**Task details**: Retype exactly what runs from the first line of the data to the line with "margin-top: 16px ->", keeping both of those lines and skipping pictures.

Saved entries:
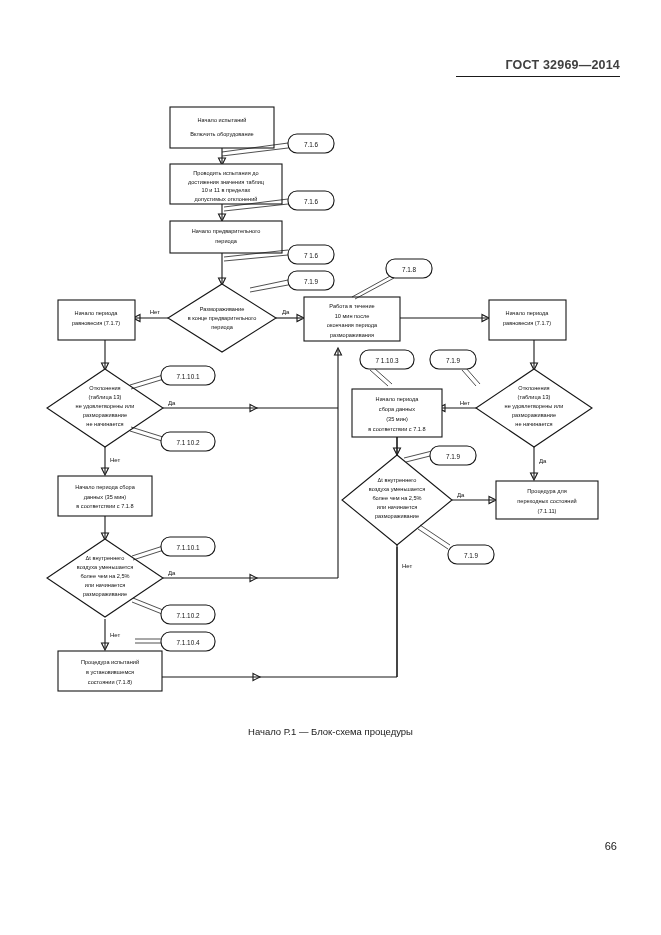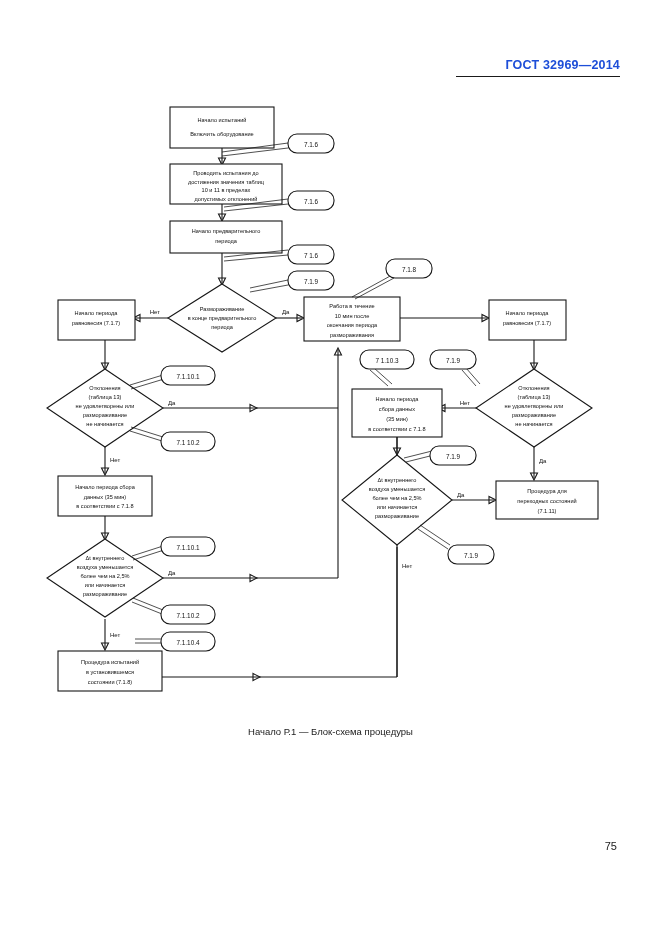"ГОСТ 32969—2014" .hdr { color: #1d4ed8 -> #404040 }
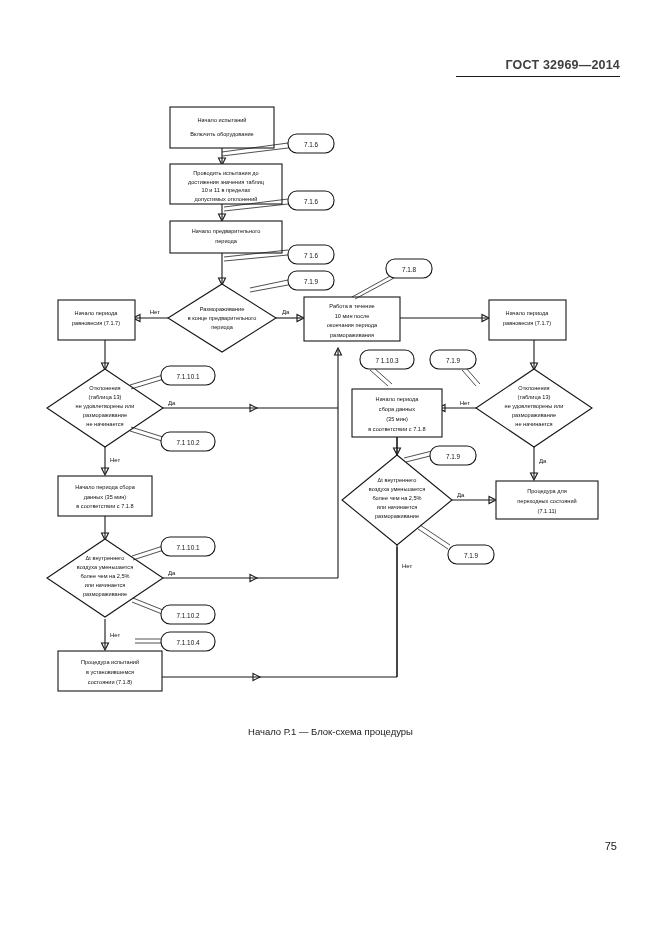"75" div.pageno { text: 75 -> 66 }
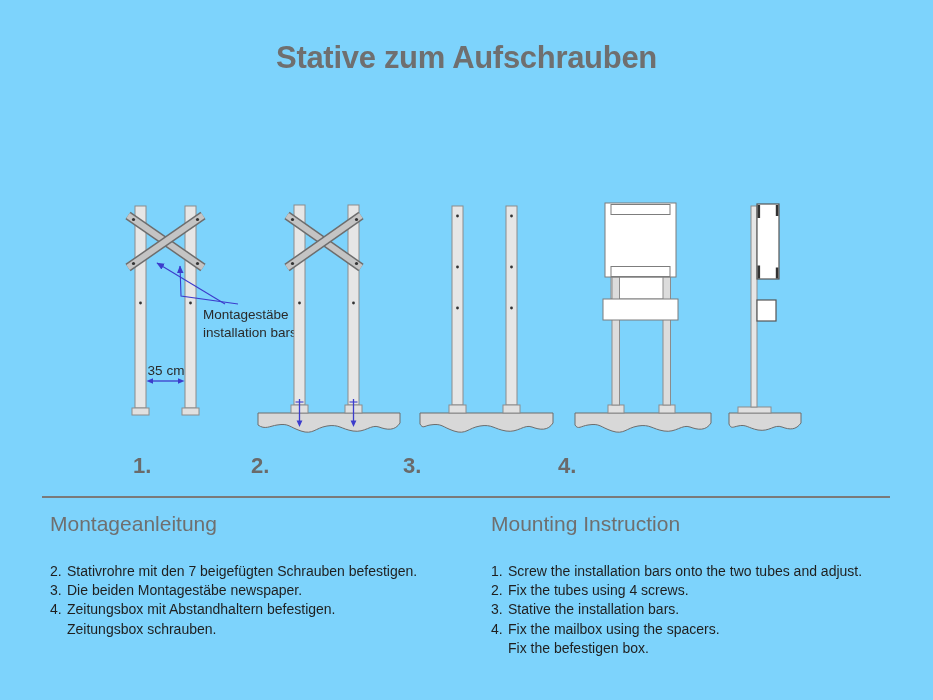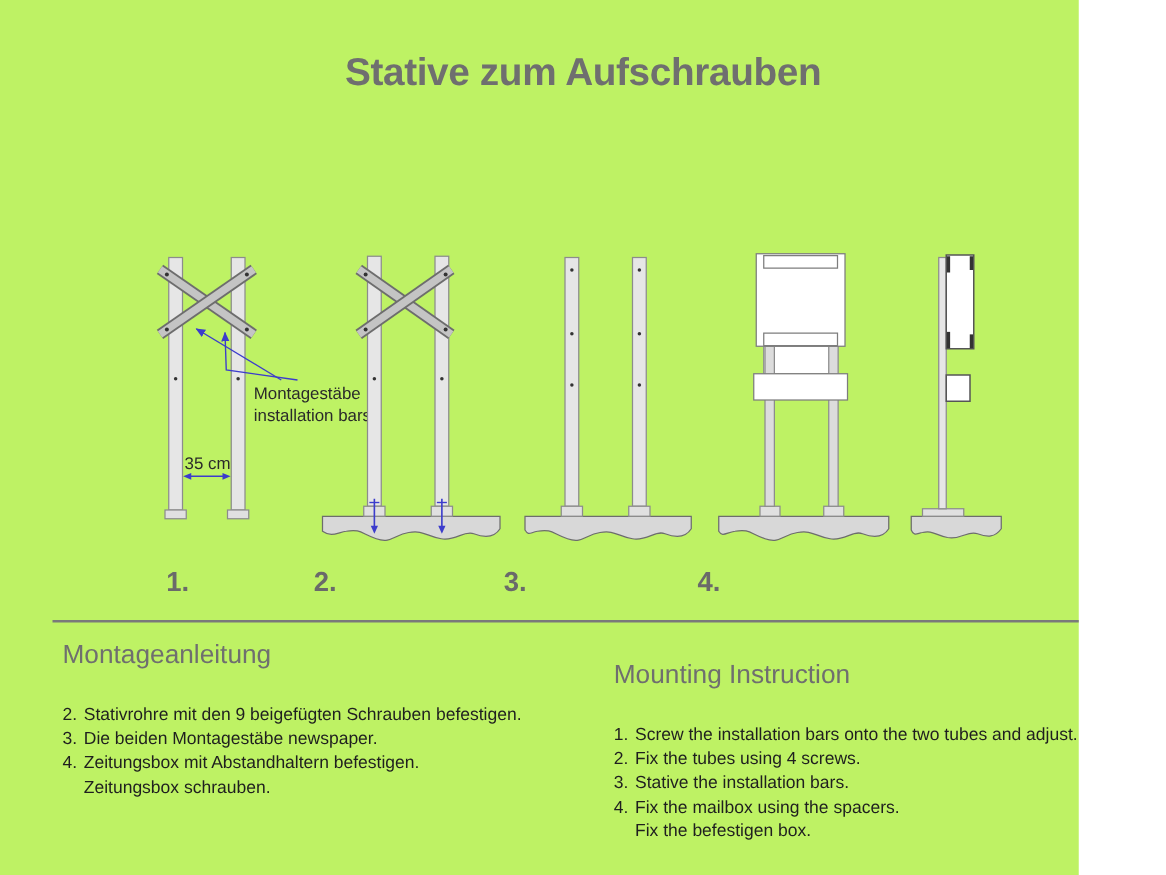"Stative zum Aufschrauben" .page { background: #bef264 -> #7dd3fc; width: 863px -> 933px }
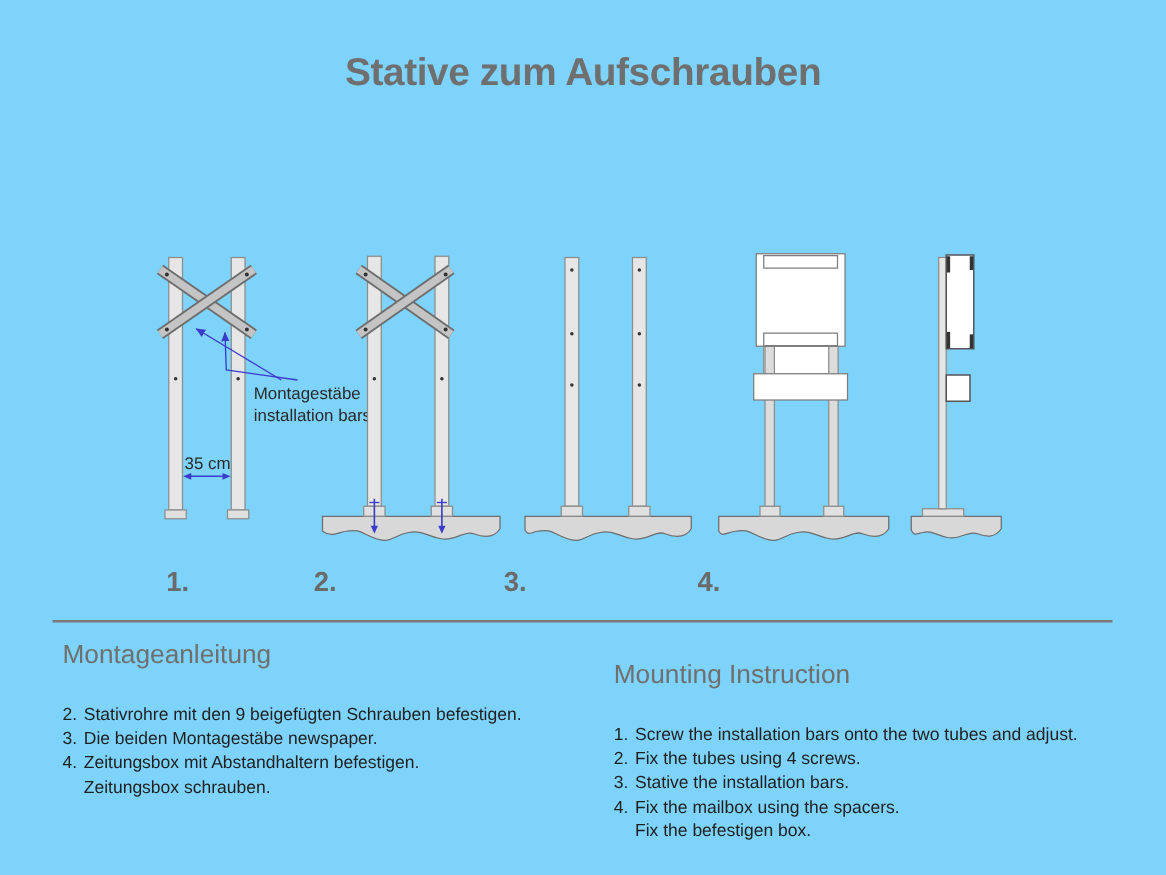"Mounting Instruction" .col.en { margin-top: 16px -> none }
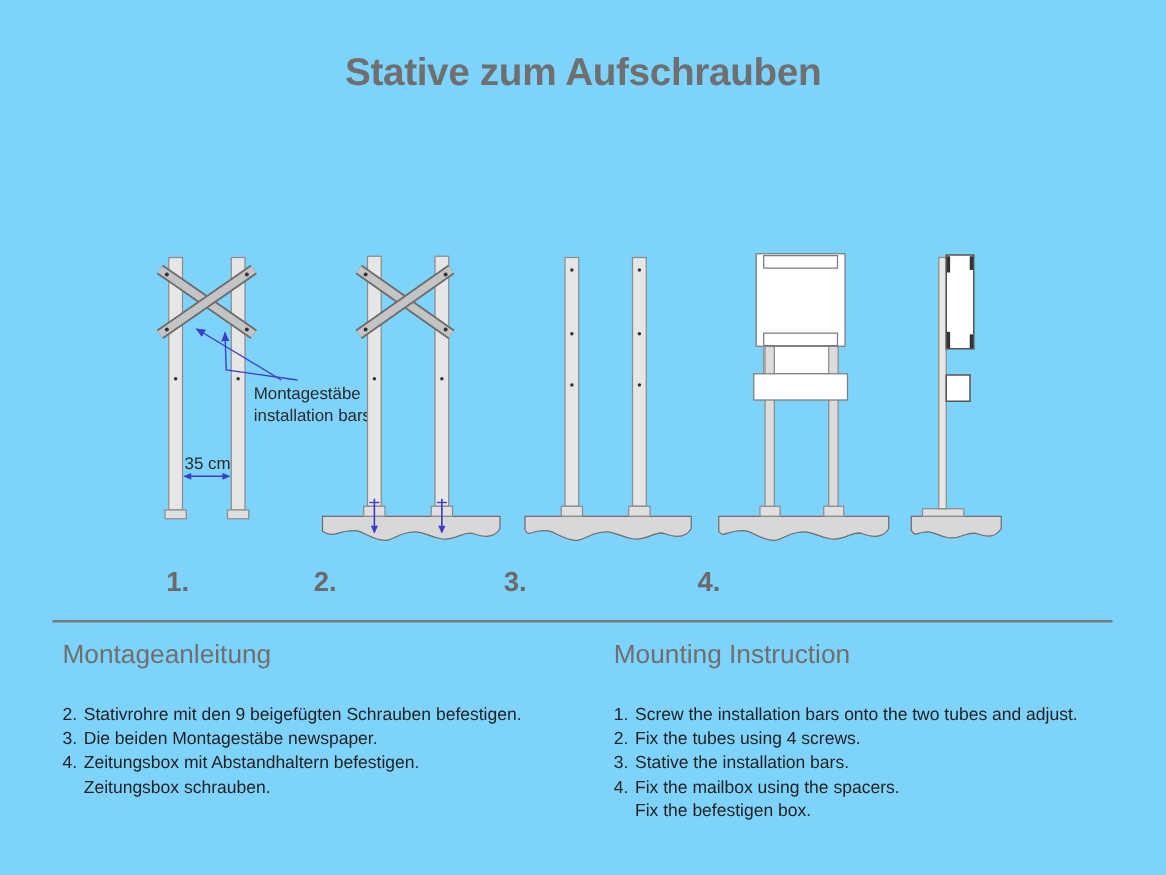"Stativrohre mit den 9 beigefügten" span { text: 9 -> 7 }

**Solved exercise**:
"ГОСТ 32969—2014" .hdr { color: #1d4ed8 -> #404040 }
"75" div.pageno { text: 75 -> 66 }
"Stative zum Aufschrauben" .page { background: #bef264 -> #7dd3fc; width: 863px -> 933px }
"Mounting Instruction" .col.en { margin-top: 16px -> none }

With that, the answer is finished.